Version difference data
━━━━━━━━━━

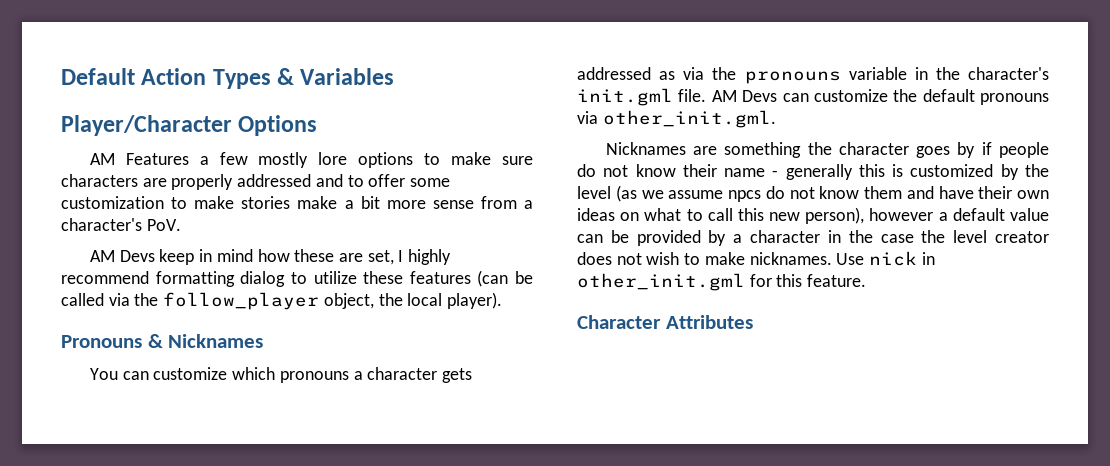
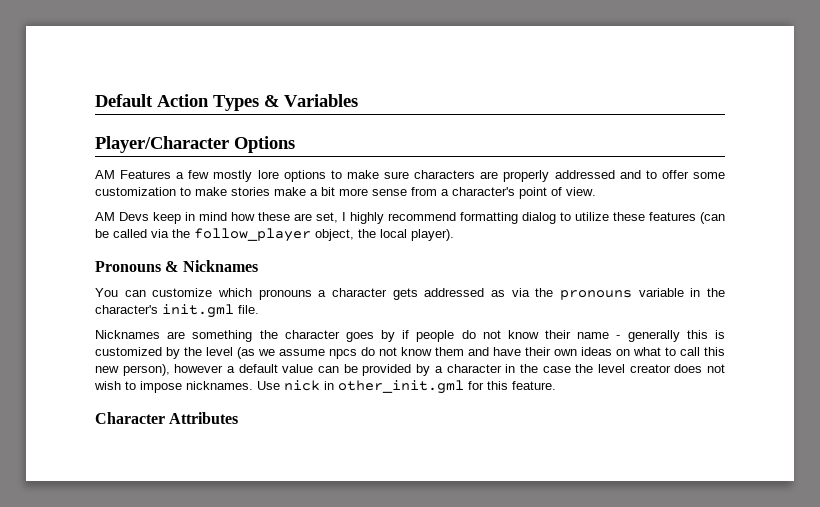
- AM Features a few mostly lore options to make sure characters are properly addressed and to offer some customization to make stories make a bit more sense from a character's PoV.
+ AM Features a few mostly lore options to make sure characters are properly addressed and to offer some customization to make stories make a bit more sense from a character's point of view.
- AM Devs can customize the default pronouns via other_init.gml.
- Nicknames are something the character goes by if people do not know their name - generally this is customized by the level (as we assume npcs do not know them and have their own ideas on what to call this new person), however a default value can be provided by a character in the case the level creator does not wish to make nicknames.
+ Nicknames are something the character goes by if people do not know their name - generally this is customized by the level (as we assume npcs do not know them and have their own ideas on what to call this new person), however a default value can be provided by a character in the case the level creator does not wish to impose nicknames.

━━━━━━━━━━

What is expected: Copy the lines of the data above exactly as written, beginning with the line containing "point of view." and ending with the line containing "- AM Devs can", and leave out all other lines.

Solved problem:
+ AM Features a few mostly lore options to make sure characters are properly addressed and to offer some customization to make stories make a bit more sense from a character's point of view.
- AM Devs can customize the default pronouns via other_init.gml.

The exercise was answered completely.